§ **EXERCISE INPUTS**:
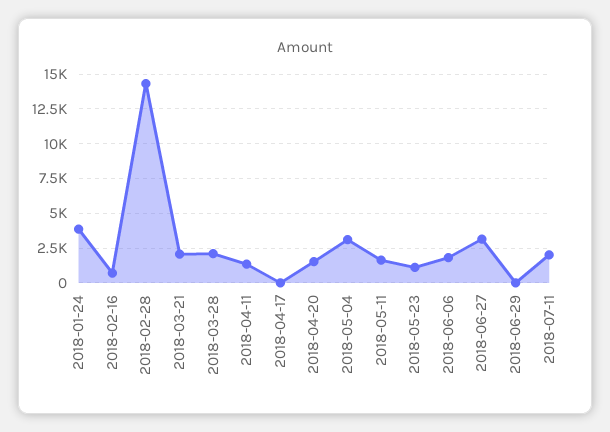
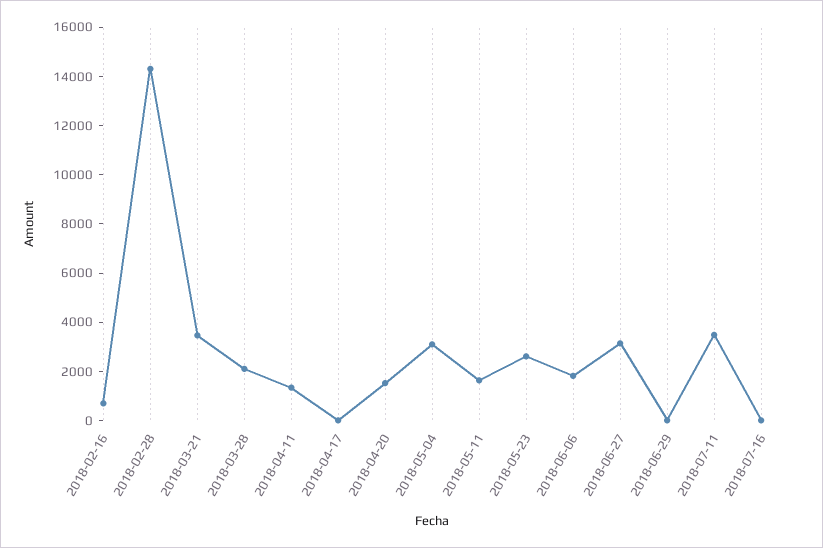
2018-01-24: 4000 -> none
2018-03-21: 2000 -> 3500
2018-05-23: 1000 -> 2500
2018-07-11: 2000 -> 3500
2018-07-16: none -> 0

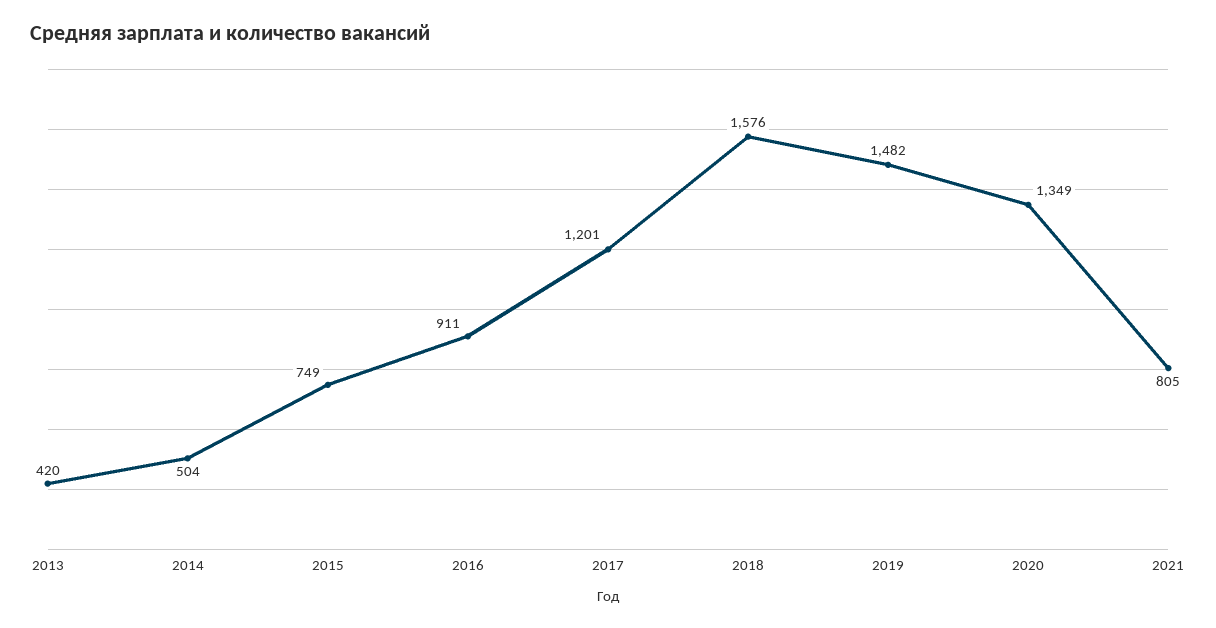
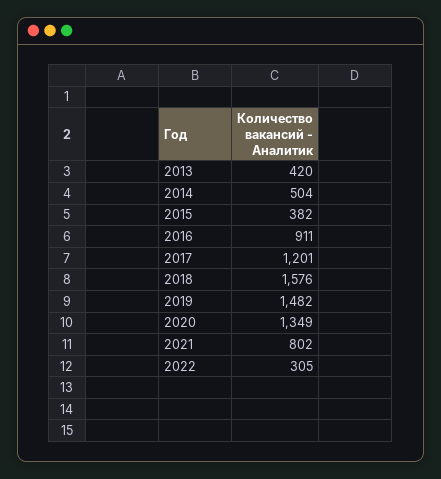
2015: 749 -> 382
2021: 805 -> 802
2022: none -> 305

§ **WHAT THE EXERCISE ASKS**: In the listing, find each line with the string "none" and copy it.

§ **ANSWER**:
2018-01-24: 4000 -> none
2018-07-16: none -> 0
2022: none -> 305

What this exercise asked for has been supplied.